Beautiful trails in the Lake District
There are many walking trails between Amberside and Grasmere the Skiddaw is a mild peak that is suitable for families. Seathwaite in Duddon Valley is perfect for foliage in autumn. For a more challenging route, head to Saint John’s in the Vale and climb Castle Rock. Cumbrian Way from Carlisle to Ulverston is a 100-kilometer long trail, and Coast-to-Coast Walk is a 306-kilometer trail that connects the Lake District to York.
High Wray / Wray Castle Walk: Take a boat to the north side of the lake, and then head to the Wray Castle. Go trekking along the west side of the lake and head to the Ferry House, take the boat, and head back to Amberside.

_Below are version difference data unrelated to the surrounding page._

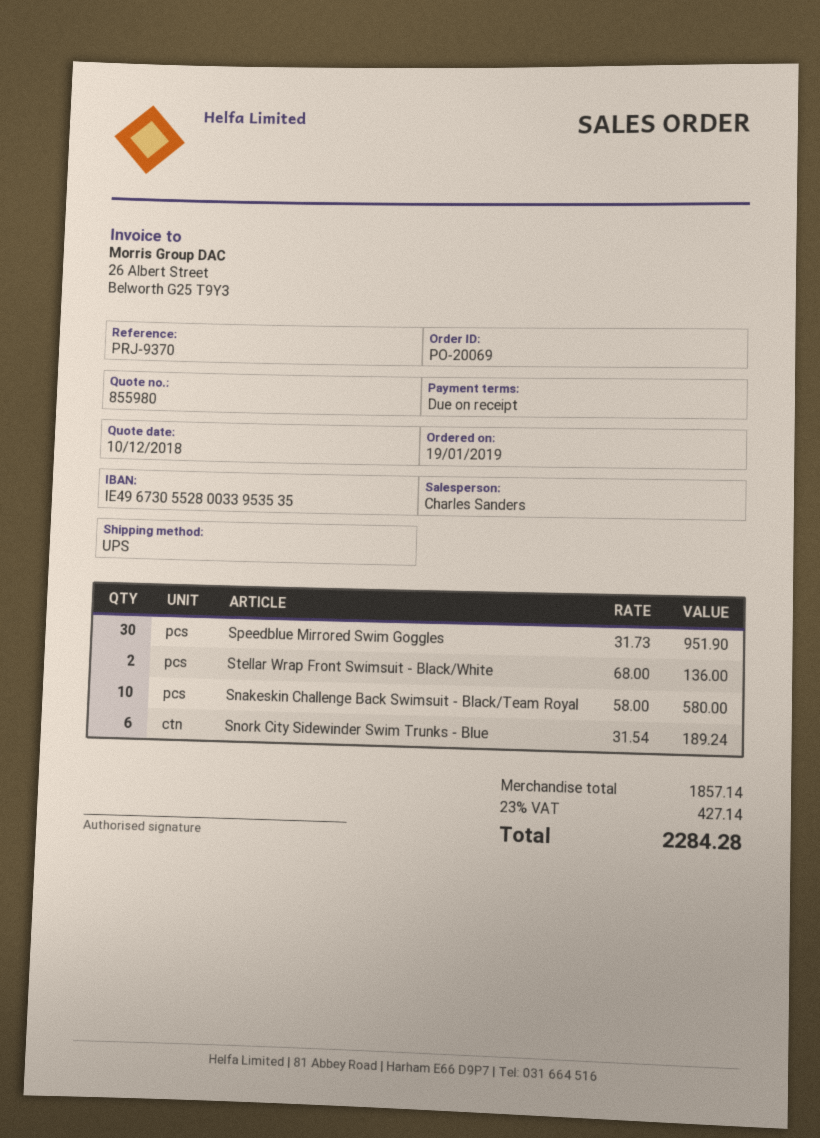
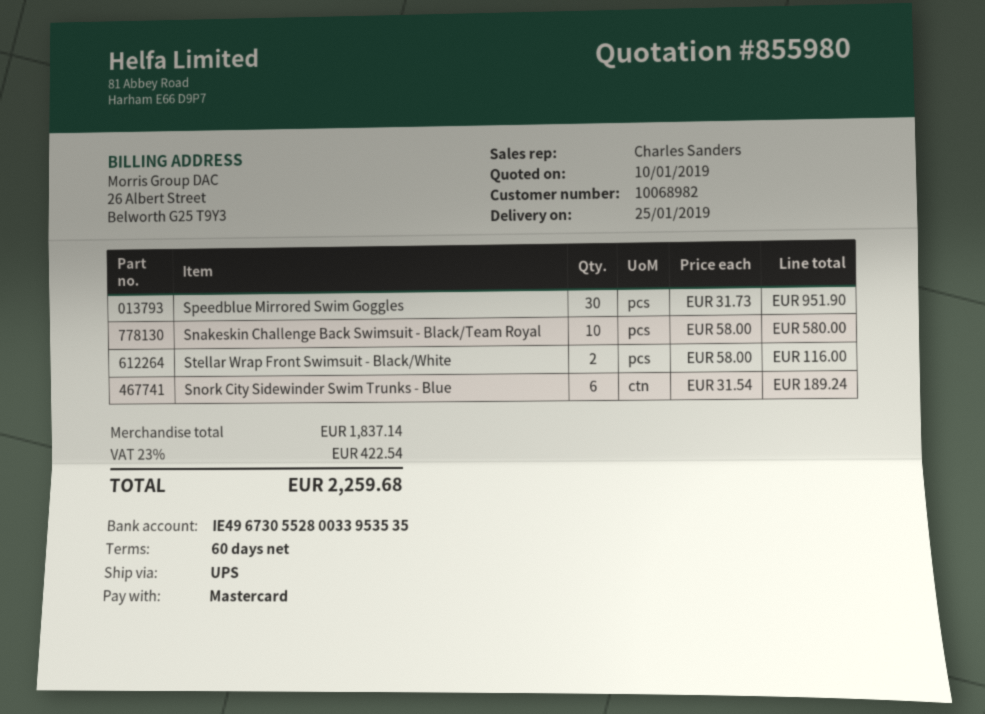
quote date: 2018-12-10 -> 2019-01-10
payment terms: on receipt -> 60 days
Stellar Wrap Front Swimsuit - Black/White: 2 x 68.00 = 136.00 -> 2 x 58.00 = 116.00
subtotal: 1857.14 -> 1837.14
tax: 23% = 427.14 -> 23% = 422.54
total: 2284.28 -> 2259.68

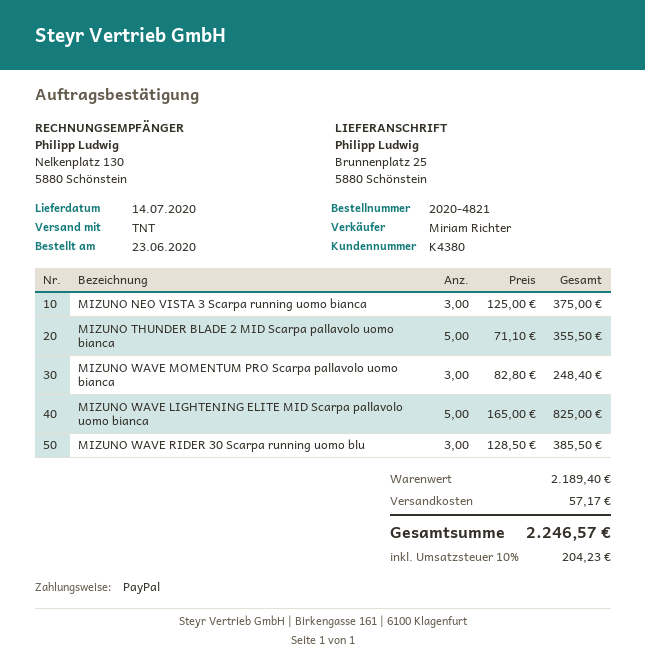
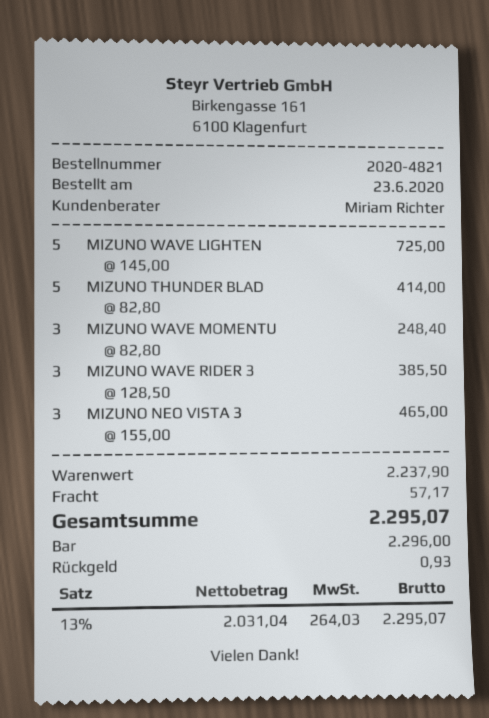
payment method: PayPal -> cash
MIZUNO NEO VISTA 3 Scarpa running uomo bianca: 3 x 125.00 = 375.00 -> 3 x 155.00 = 465.00
MIZUNO THUNDER BLADE 2 MID Scarpa pallavolo uomo bianca: 5 x 71.10 = 355.50 -> 5 x 82.80 = 414.00
MIZUNO WAVE LIGHTENING ELITE MID Scarpa pallavolo uomo bianca: 5 x 165.00 = 825.00 -> 5 x 145.00 = 725.00
subtotal: 2189.40 -> 2237.90
tax: 10% = 204.23 -> 13% = 264.03
total: 2246.57 -> 2295.07

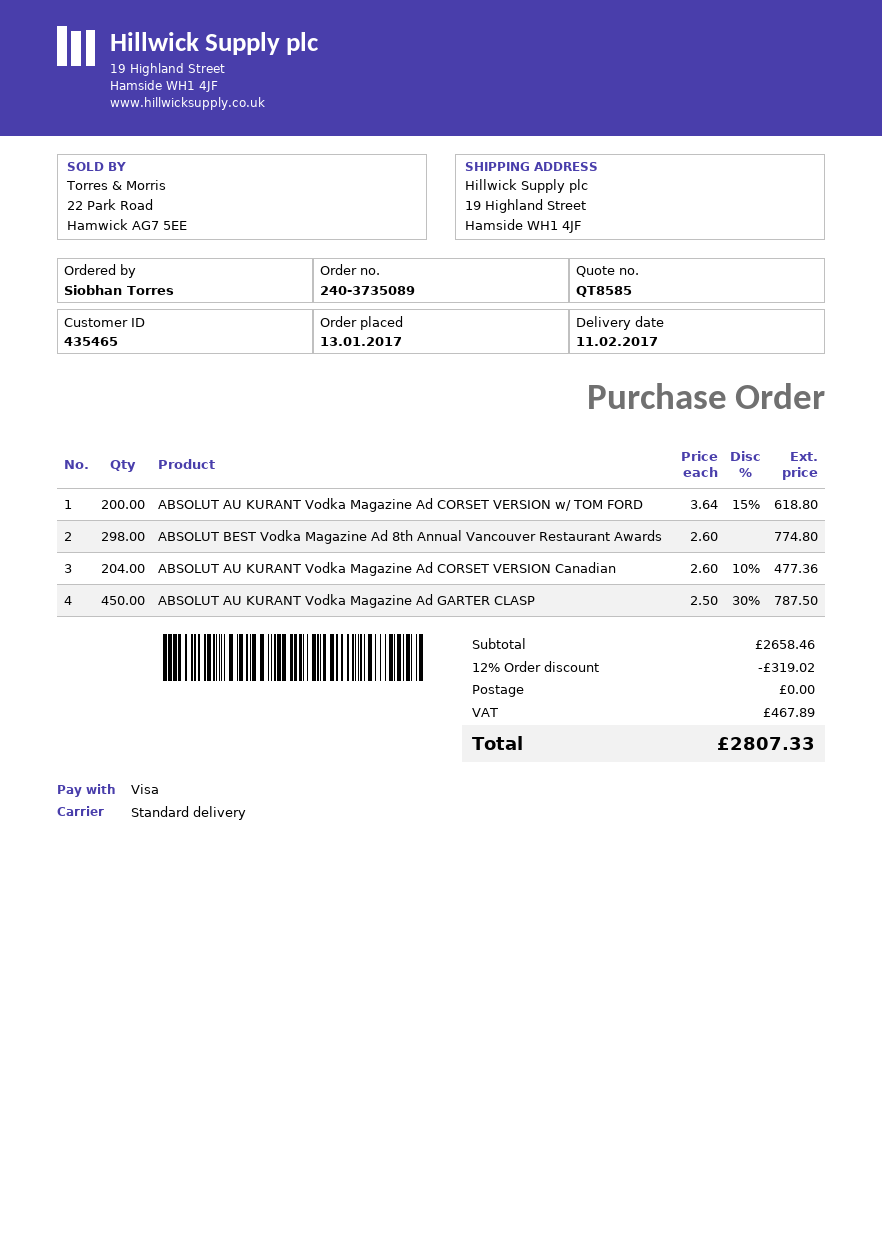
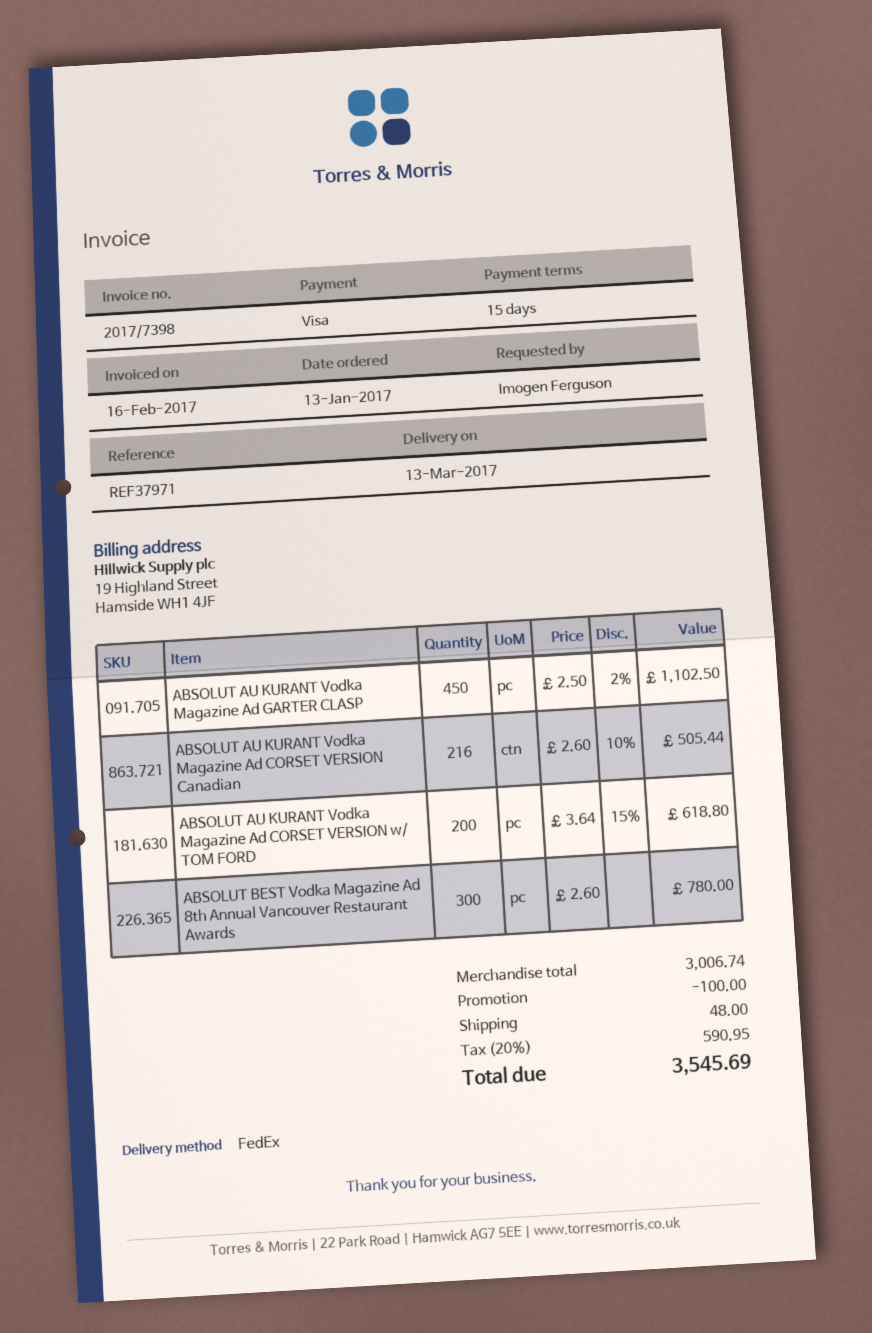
delivery date: 2017-02-11 -> 2017-03-13
ordered by: Siobhan Torres -> Imogen Ferguson
shipping method: standard -> FedEx
ABSOLUT BEST Vodka Magazine Ad 8th Annual Vancouver Restaurant Awards: 298 x 2.60 = 774.80 -> 300 x 2.60 = 780.00
ABSOLUT AU KURANT Vodka Magazine Ad CORSET VERSION Canadian: 204 x 2.60 - 10% = 477.36 -> 216 x 2.60 - 10% = 505.44
ABSOLUT AU KURANT Vodka Magazine Ad GARTER CLASP: 450 x 2.50 - 30% = 787.50 -> 450 x 2.50 - 2% = 1102.50
subtotal: 2658.46 -> 3006.74
discount: 319.02 -> 100.00
shipping: 0.00 -> 48.00
tax: 467.89 -> 590.95
total: 2807.33 -> 3545.69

Beautiful trekking trails in the Lake District:
- Blea Tran Trail
- Aira Force and Gowbarrow Trail
- Tarn Hows Circular Walk
- Ambleside to Troutbeck
- Stickle Tarn Trail
- Rosthewaite, Watendlath, Grange in Borrowdale Circular Walk
A sweet little short vacation in the Lake District: it has romantic beauty but also exciting activities for different types of tourists. I stayed there for a few days to enjoy the sights, and it was possible to explore nature with outdoor sports or trek through the hills as well. For the Lake District, to me, it’s not about seeing all the historic sights and attraction spots (because there is so much more in other English towns like Durham (my town :P), York, Oxford, and Bath, … it’s about slowing down and feel.